Return a copy of every line in the data below that contains "none".

•••••

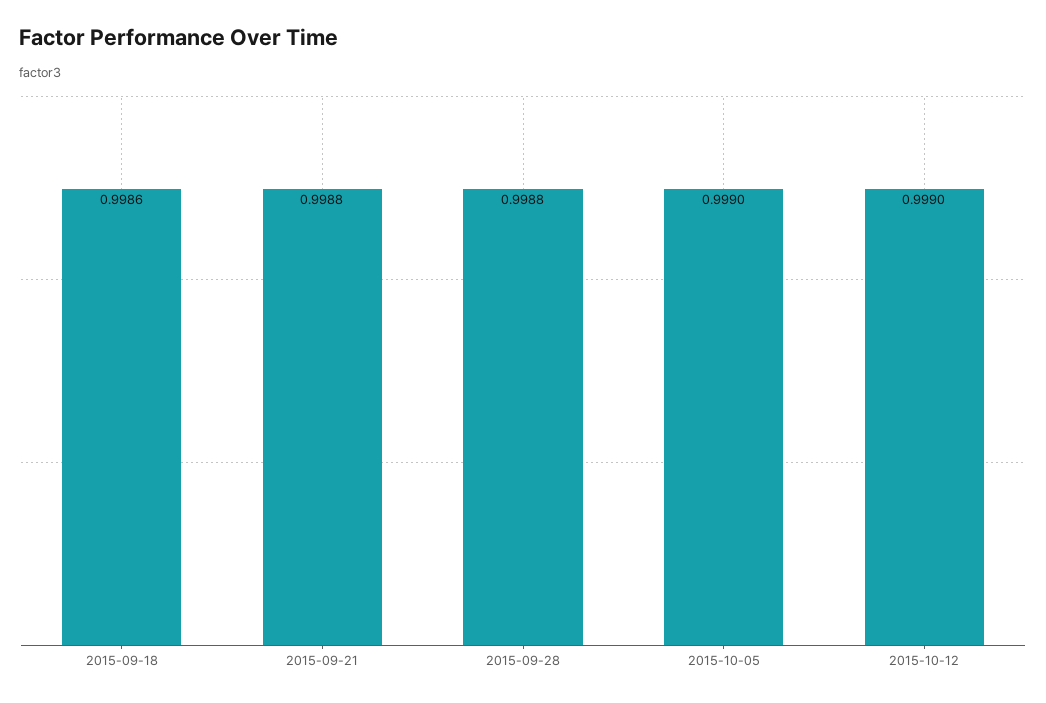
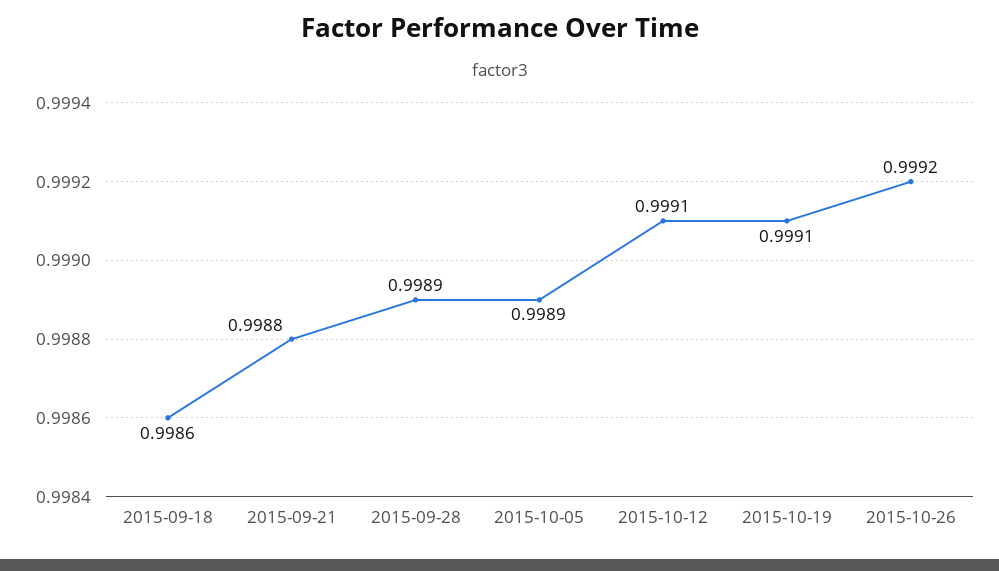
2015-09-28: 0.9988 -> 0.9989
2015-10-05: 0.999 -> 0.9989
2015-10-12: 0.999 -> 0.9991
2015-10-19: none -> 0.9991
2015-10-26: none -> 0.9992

•••••

#### Answer space
2015-10-19: none -> 0.9991
2015-10-26: none -> 0.9992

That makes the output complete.